Description of the task: Output the entries below without any alteration.

(Version comparison data)

---

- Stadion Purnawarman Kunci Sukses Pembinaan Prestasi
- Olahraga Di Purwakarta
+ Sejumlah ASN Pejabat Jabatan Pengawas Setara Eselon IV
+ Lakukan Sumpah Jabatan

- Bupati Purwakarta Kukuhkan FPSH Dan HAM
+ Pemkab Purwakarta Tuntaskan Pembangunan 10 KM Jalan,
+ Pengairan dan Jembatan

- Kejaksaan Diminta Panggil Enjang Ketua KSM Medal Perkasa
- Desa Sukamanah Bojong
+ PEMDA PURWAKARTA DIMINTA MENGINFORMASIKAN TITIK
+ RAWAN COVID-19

---

Answer section:
- Stadion Purnawarman Kunci Sukses Pembinaan Prestasi
- Olahraga Di Purwakarta
+ Sejumlah ASN Pejabat Jabatan Pengawas Setara Eselon IV
+ Lakukan Sumpah Jabatan

- Bupati Purwakarta Kukuhkan FPSH Dan HAM
+ Pemkab Purwakarta Tuntaskan Pembangunan 10 KM Jalan,
+ Pengairan dan Jembatan

- Kejaksaan Diminta Panggil Enjang Ketua KSM Medal Perkasa
- Desa Sukamanah Bojong
+ PEMDA PURWAKARTA DIMINTA MENGINFORMASIKAN TITIK
+ RAWAN COVID-19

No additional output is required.